Lillian Hellman (“I cannot and will not cut my conscience to fit this year’s fashions”) has been herself cut out of the present version, but crawling Larry Parks and defiant Paul Robeson and clowning but furious Lionel Stander and bewildered Abe Burrows and name-namer Jerome Robbins and self-hating Sterling Hayden and self-justifying Elia Kazan are all there.

“I have done the state some service, and they know’t,” said Othello. Robeson had done mankind some service — great service — black mankind but also every other kind, and his anger, his contempt of the red-baiters, and his pure guts, however Stalinistically misguided, make a fitting close to Bentley’s piece for the stage.

Craig Smith showed up at the door of the Cocteau in 1973 and reached for a broom. A tall gangling fellow from Beltrami, Minnesota —”actually Craig was born near Fertile, Minnesota,” his wife would like the press to know — Smith has played every possible part a male could play with that company in some 200 productions, always with distinction, clarity, generosity, and has been its leading man for the past 20 years.

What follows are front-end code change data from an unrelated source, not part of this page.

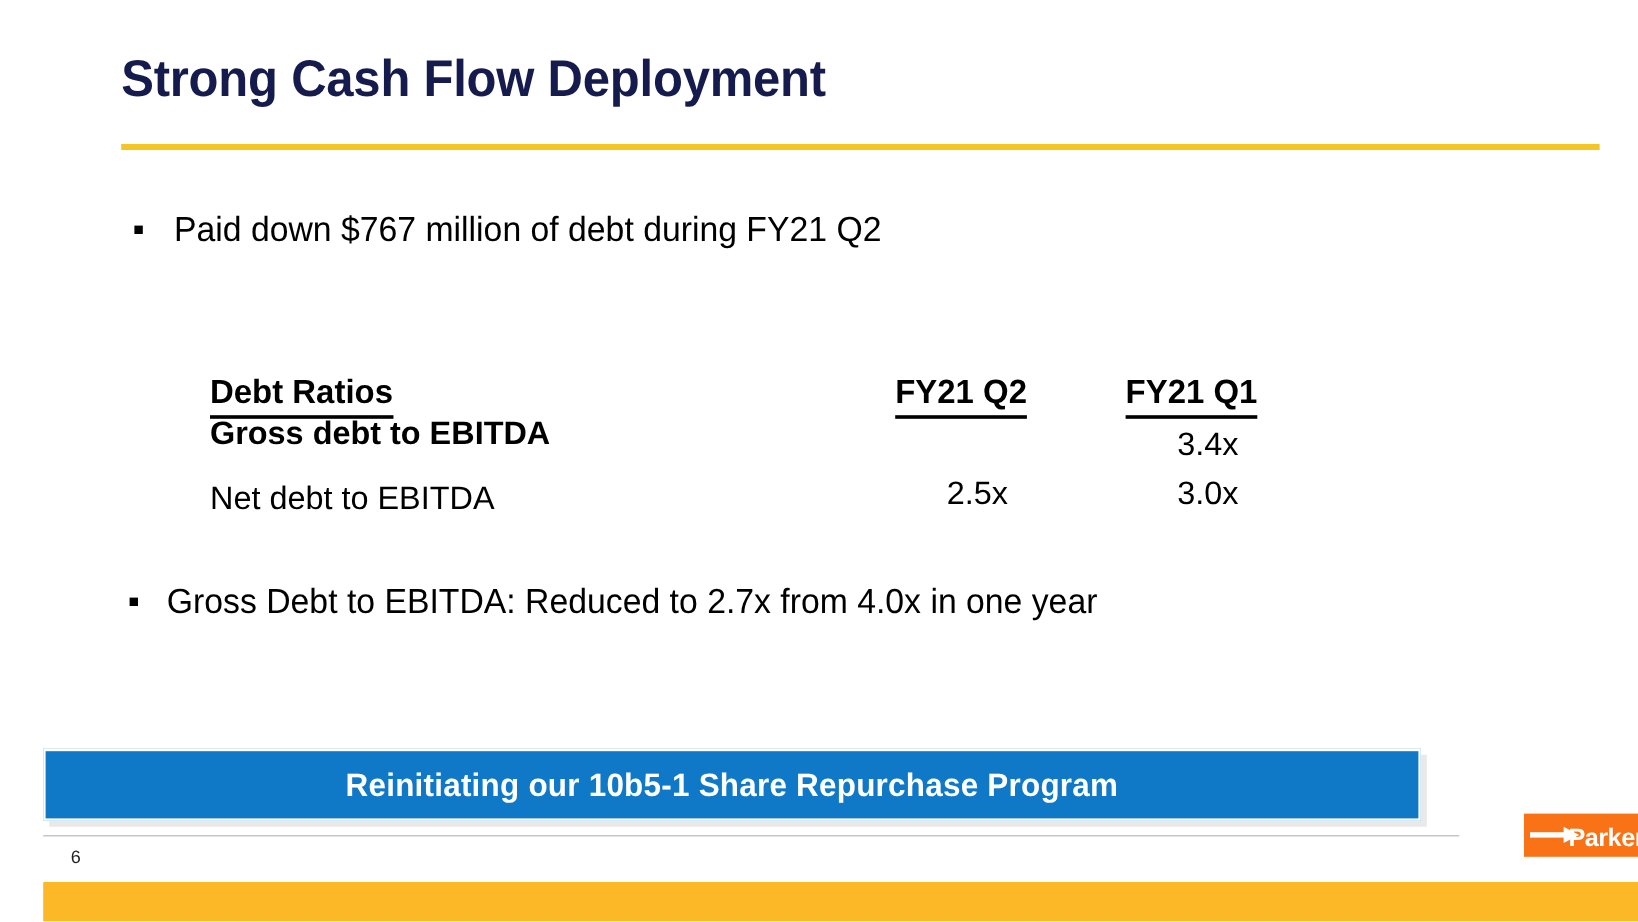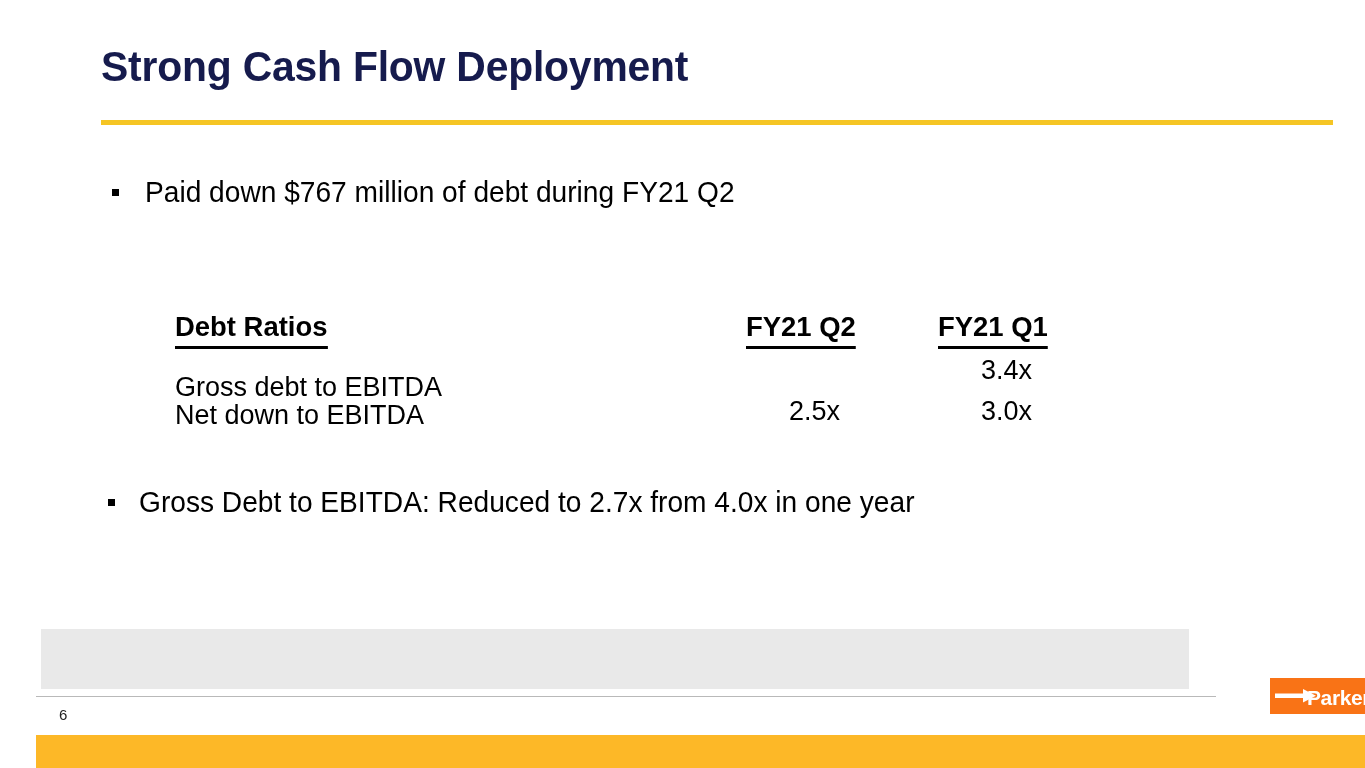"Gross debt to EBITDA" #lbl-r1 { font-weight: none -> bold; top: 372px -> 346px }
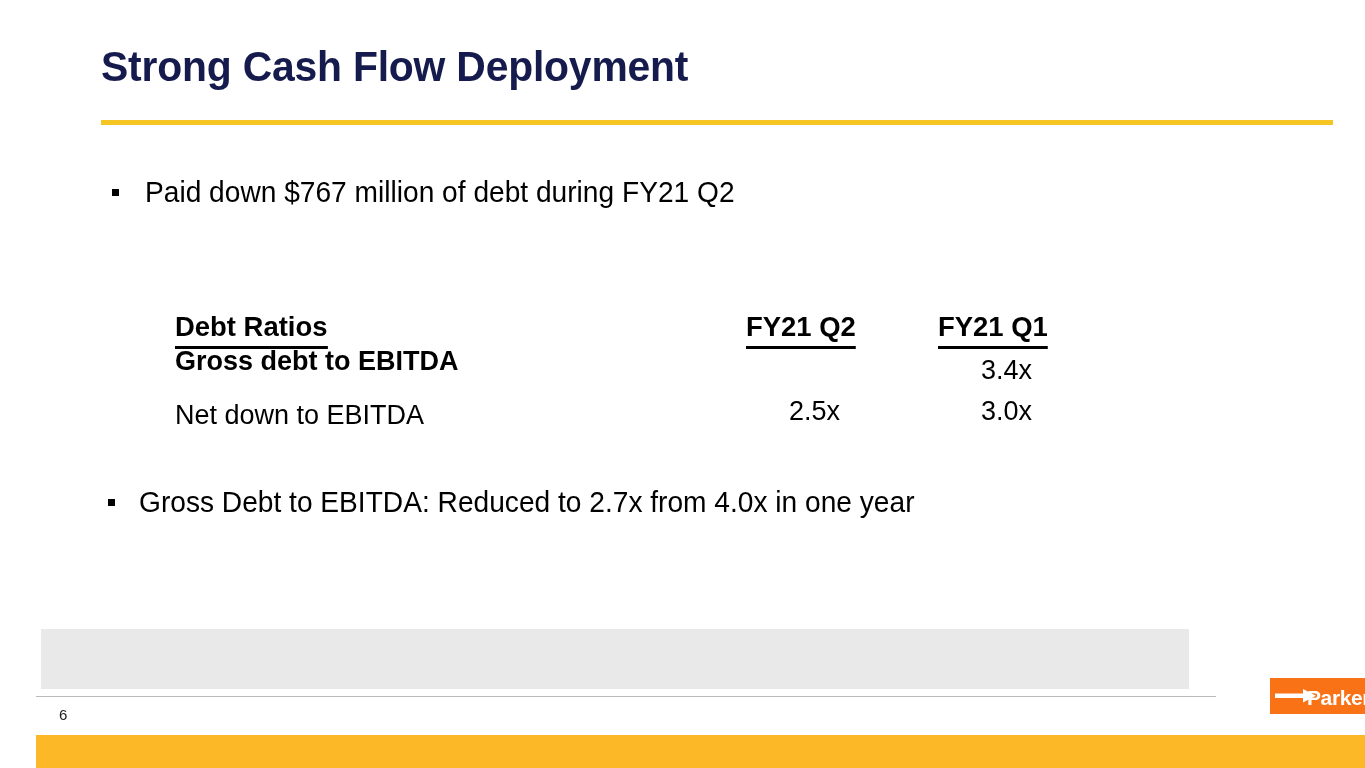"Net down to EBITDA" div.tbl-cell { text: down -> debt }
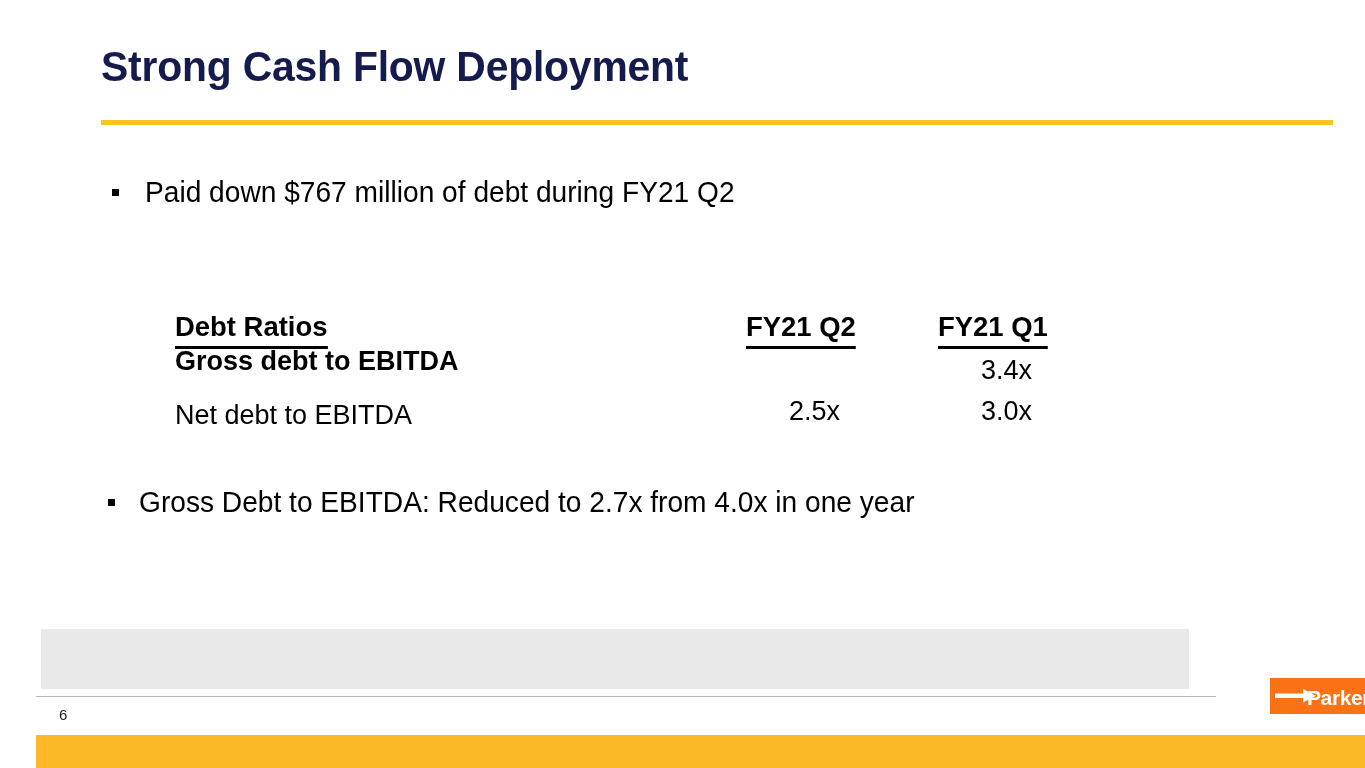"Reinitiating our 10b5-1 Share Repurchase" div { html: none -> <div> <span>Reinitiating our 10b5-1 Share Repurchase Program</span> </div> }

Elise Stone, a dark-haired flaming beauty born and bred in the Bronx, came to the Cocteau in 1985. She has been that theater’s forceful, flexible leading lady since soon thereafter.

They were married in 1989, and have lived forever in the East Village. They recently acquired — became the parents of — two children, with a third on the way. “All my children are born in Ethiopia,” said Elise Stone Smith. They are Tesfahun, a boy who is now 7; Hakima, a girl, 5; and — “we hope by Christmas” — Kerim, a boy, 10.

For Elise Stone, for Craig Smith, the time for departure from Cocteau Rep finally snapped into place this summer, some five years after the arrival of a new efficiency-minded producing artistic director in the person of David Fuller.

“We haven’t really totally worked out an answer to why we quit,” said Smith. “I want to be truthful about it. David Fuller had kind of marginalized all of the senior company members. But beyond that, the Cocteau began to become something other than it – “

“ — pretended,” his wife threw in.

“Than it presented to the outside world,” said Smith. “In our opinion, anyway, the quality of the work had gotten flat. Every company has peaks and valleys, but the Cocteau of late has had hardly any peaks.”

The Phoenix Theatre Ensemble is looking toward new peaks. Craig Smith and Elise Stone and Eric Bentley are now and have ever been mountain climbers.